Evaluate the line integral ∫5ydx+2xdy where C is the straight line path from (2,4) to (5,9).
the line from (2,4) to (5,9) can be written as
x = 3t+2
y = 5t+4
So, using the path indicated, with 0 <= t <= 1
∫5ydx+2xdy
= ∫(5y dx/dt + 2x dy/dt) dt
= ∫5(5t+4)(3) + 2(3t+2)(5) dt
= ∫(105t+80) dt
= 52.5 t^2 + 80t [0,1]
= 132.5
To evaluate the line integral ∫5ydx+2xdy along the straight line path from (2,4) to (5,9), we can parameterize the path using a scalar parameter t.
Let's find the parametric equations for the path from (2,4) to (5,9).

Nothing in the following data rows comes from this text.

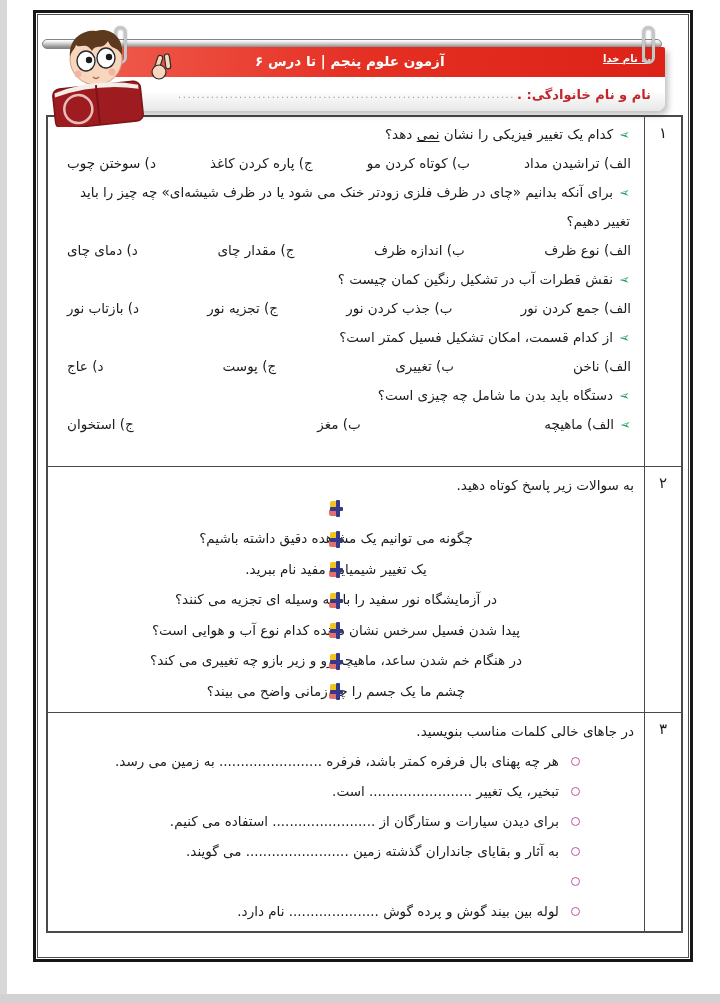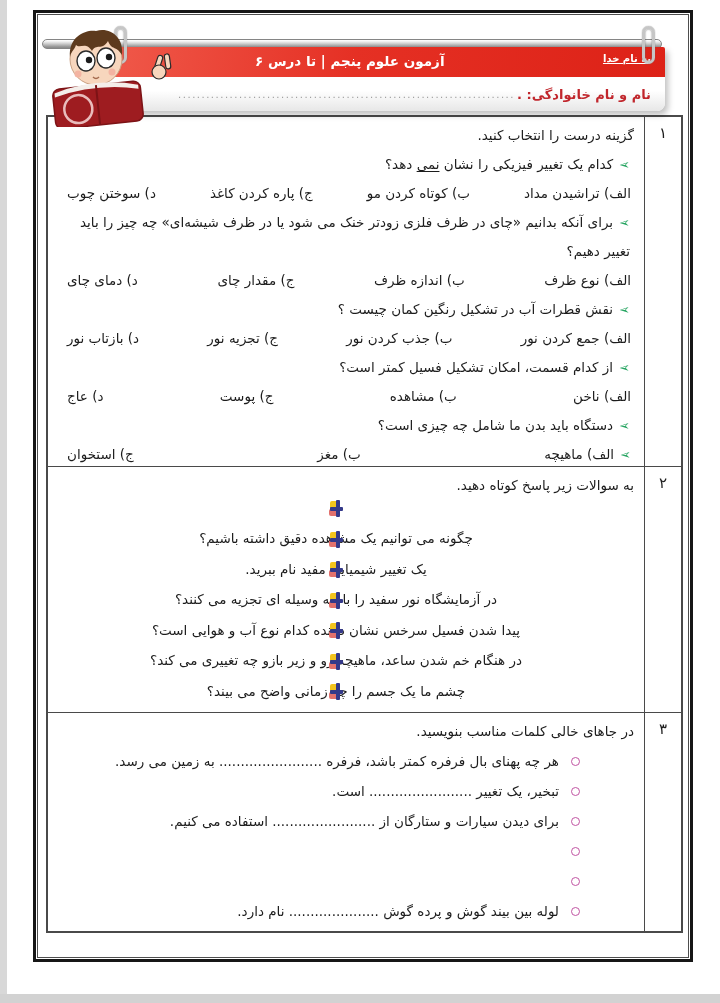--- a/index.html
+++ b/index.html
@@ -133,7 +133,6 @@
     <div class="qrow r1">
       <div class="num-cell">۱</div>
       <div class="content-cell">
-        <div class="line sec-head">گزینه درست را انتخاب کنید.</div>
 
         <div class="line q-line">
           <span class="arrow">➢</span><span>کدام یک تغییر فیزیکی را نشان </span><span class="u">نمی</span><span> دهد؟</span>

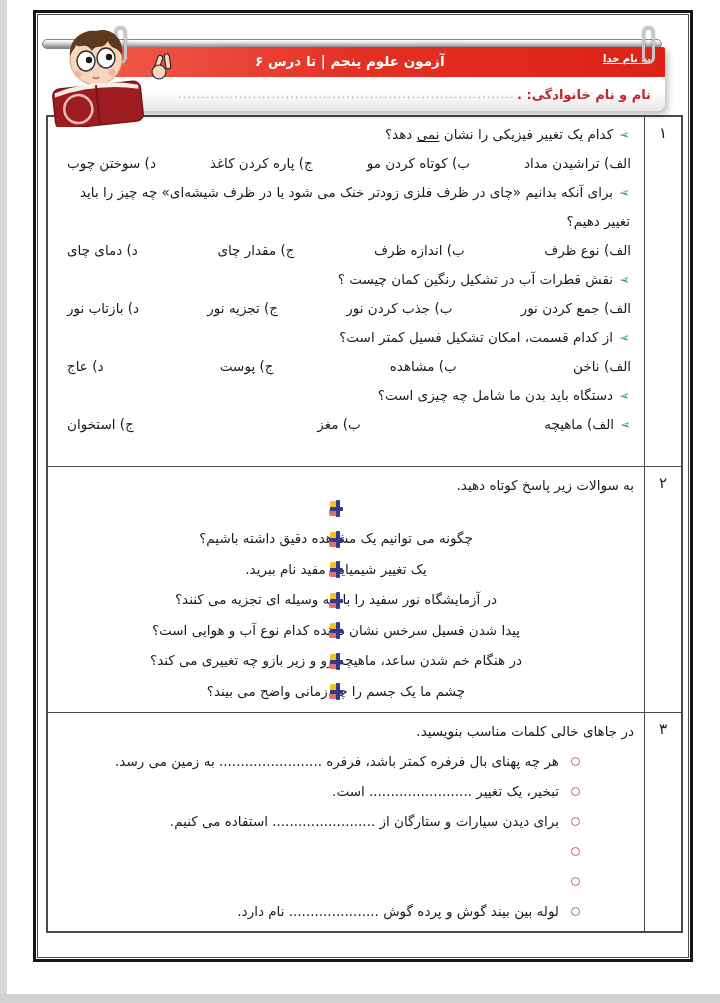--- a/index.html
+++ b/index.html
@@ -169,7 +169,7 @@
         </div>
         <div class="opts">
           <span>الف) ناخن</span>
-          <span>ب) مشاهده</span>
+          <span>ب) تغییری</span>
           <span>ج) پوست</span>
           <span>د) عاج</span>
         </div>

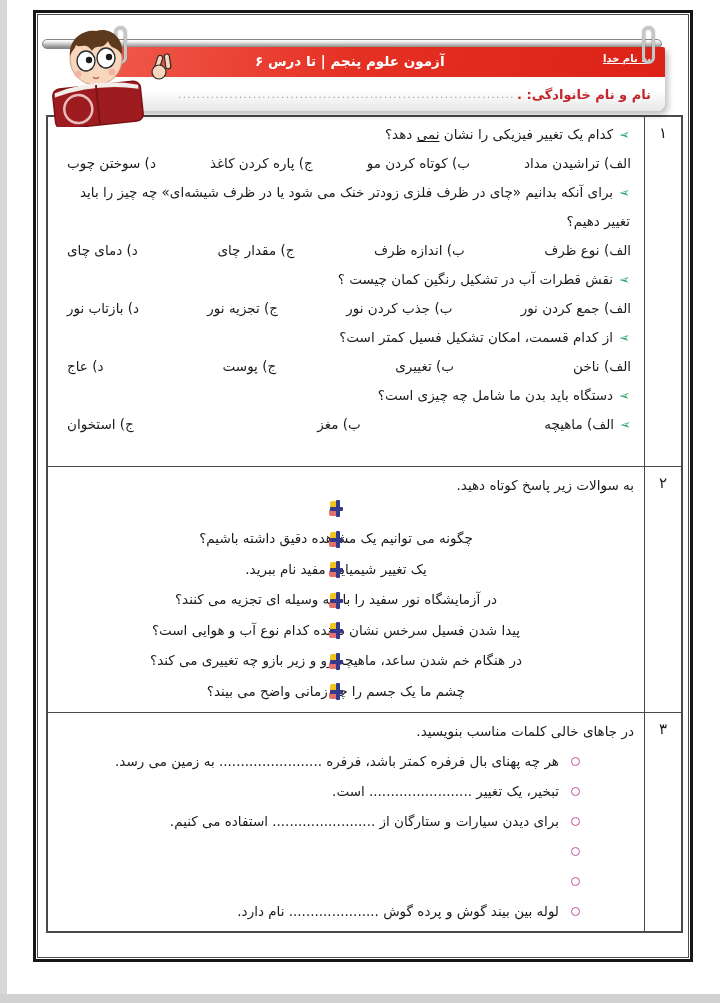--- a/index.html
+++ b/index.html
@@ -275,6 +275,7 @@
         </div>
         <div class="fb-line">
           <span class="circ"></span>
+          <span>به آثار و بقایای جانداران گذشته زمین ........................ می گویند.</span>
         </div>
         <div class="fb-line">
           <span class="circ"></span>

The x-coordinate can be parametrized as:
x = 2 + (5-2)t = 2 + 3t
The y-coordinate can be parametrized as:
y = 4 + (9-4)t = 4 + 5t
Now, let's find the differentials dx and dy:
dx = d(2 + 3t) = 3dt
dy = d(4 + 5t) = 5dt
Substitute these values into the line integral expression:
∫5ydx+2xdy = ∫5(4 + 5t)(3dt) + 2(2 + 3t)(5dt)
Simplify the expression:
= ∫(20 + 25t)(3dt) + (4 + 6t)(10dt)
= ∫(60 + 75t)dt + ∫(40 + 60t)dt
= 60t + (75/2)t^2 + 40t + (60/2)t^2 + C
Evaluate it from t = 0 to t = 1:
= [60(1) + (75/2)(1)^2 + 40(1) + (60/2)(1)^2] - [60(0) + (75/2)(0)^2 + 40(0) + (60/2)(0)^2]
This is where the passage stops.